自治体からの注目:上下水道施設での活用提案

 印象に残った問い合わせとして、担当者は自治体関係の来場者から受けた、上下水道施設の点検への利用をあげた。これらの施設は水が張っていたり、ガスが充満している可能性があったりといった危険性があることから人が点検しづらい場所とされているが、IBISにとっては得意な場所といえる。「弊社では富山市上下水道局の浄化センター内の配管や雨水貯留施設を『IBIS2』を使用して試験的に点検する取り組みも行いました。自治体の方へはそういった事例をもとにご案内をしました」(担当者)と話した。

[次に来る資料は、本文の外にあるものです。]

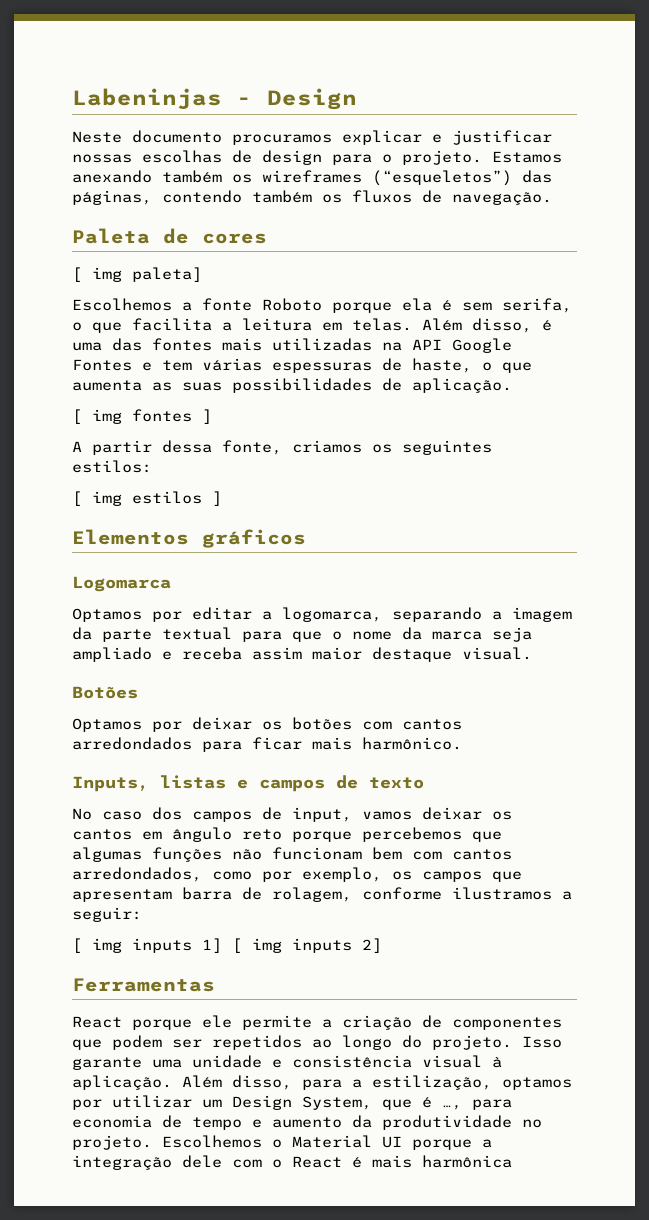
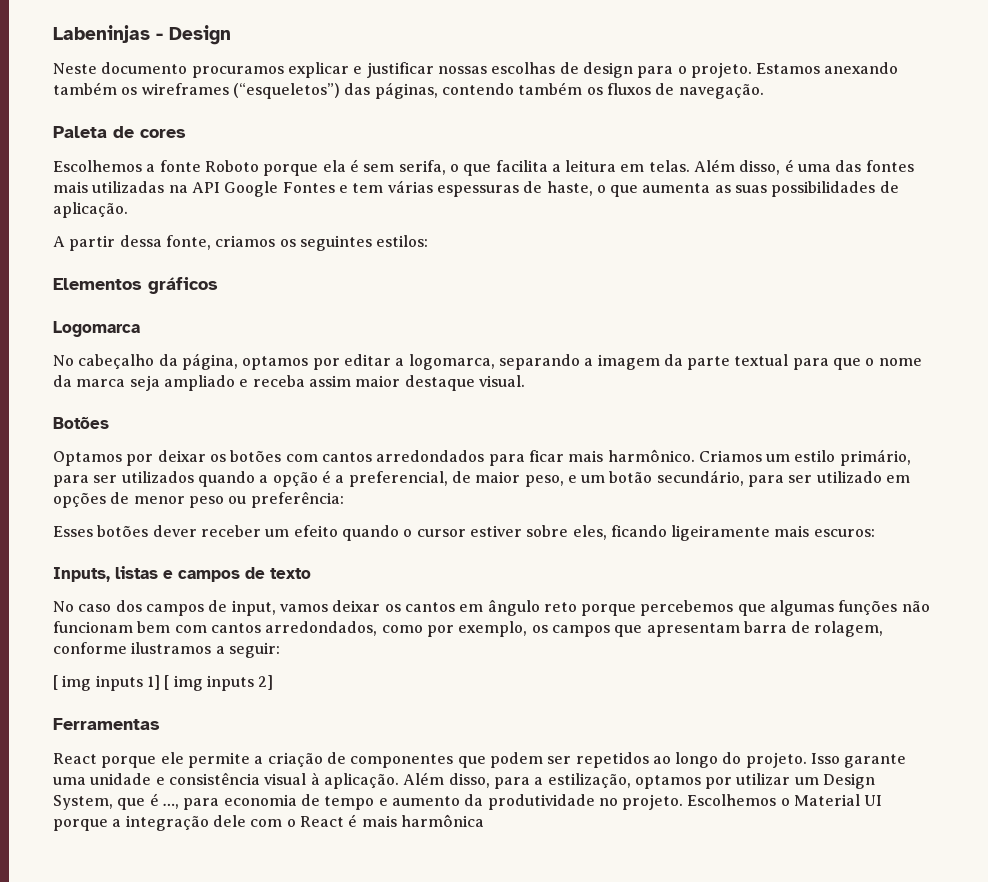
[72,267,202,282] // [ img paleta] -> (186, 133) none
[72,409,212,424] // [ img fontes ] -> (128, 210) none
[72,491,222,506] // [ img estilos ] -> (429, 241) none
[72,608,142,622] Optamos -> [53,353,309,370] No cabeçalho da página, optamos
(462, 743) none -> [698,449,911,466] [53,470,911,487] [53,491,344,508] [53,525,875,541] Criamos um estilo primário, para ser utilizados quando a opção é a preferencial, de maior peso, e um botão secundário, para ser utilizado em opções de menor peso ou preferência: // Esses botões dever receber um efeito quando o cursor estiver sobre eles, ficando ligeiramente mais escuros:

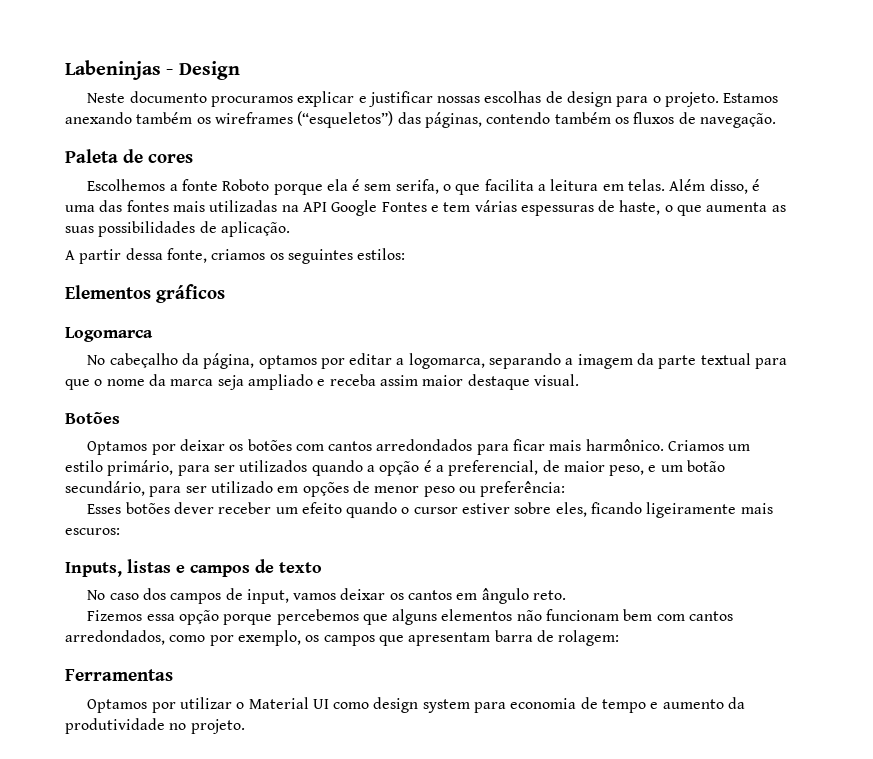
[543,602,577,612] reto -> [533,590,567,600] [87,610,219,625] reto. // Fizemos essa opção
[770,600,898,616] algumas funções -> [392,609,513,625] alguns elementos
[814,621,884,637] [53,642,280,658] [53,675,274,691] [53,718,160,730] [53,752,907,768] [53,772,876,789] [53,793,179,810] rolagem, conforme ilustramos a seguir: // [ img inputs 1] [ img inputs 2] // Ferramentas // React porque ele permite a criação de componentes que podem ser repetidos ao longo do projeto. Isso garante uma unidade e consistência visual à aplicação. Além disso, para a estilização, optamos por utilizar um Design System, que é …, -> [558,630,620,646] [65,669,173,681] [87,697,470,713] rolagem: // Ferramentas // Optamos por utilizar o Material UI como design system
[687,794,883,806] [53,814,484,831] Escolhemos o Material UI porque a integração dele com o React é mais harmônica -> (245, 726) none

 西日本でIBISがまったく導入されていないのかというとそうではなく、プラント設備の保守管理を手掛ける山九の関西エリアで導入実績がある。地震発生後にレンガ造りのボイラーの炉内を緊急点検したり、定期修繕やガス検知器開発の検証に使われたりしているという。

展示会で魅せたIBISの飛行デモ

 展示会におけるリベラウェアのブースは、配管を模した狭小なスペースがブースの天井などに設けられ、IBISが自由自在に飛び回る様子が見られるのが特徴のひとつ。今回のブースはコンパクトだったものの、人の背よりもやや高く、周囲をネットで包んだ直方体のケージを設置し、その中でIBISを飛行させていた。今回の展示会では、実際にドローンが飛行する様子が見られるブースは限られていた。そのため、多くの来場者が足を止めIBISの動きを観察していた様子は印象的だった。

写真:展示ブースに設けられたケージ。その中でドローンが飛行している
ケージは縦に長い直方体となっていた。

 鉄道会社とも協業を進めるなど、利用される業界も幅広くなってきているIBIS。点検業務に対応できる人手の不足が続くと見られる2025年は、リベラウェアにとっても一層の飛躍が見込まれる年になりそうだ。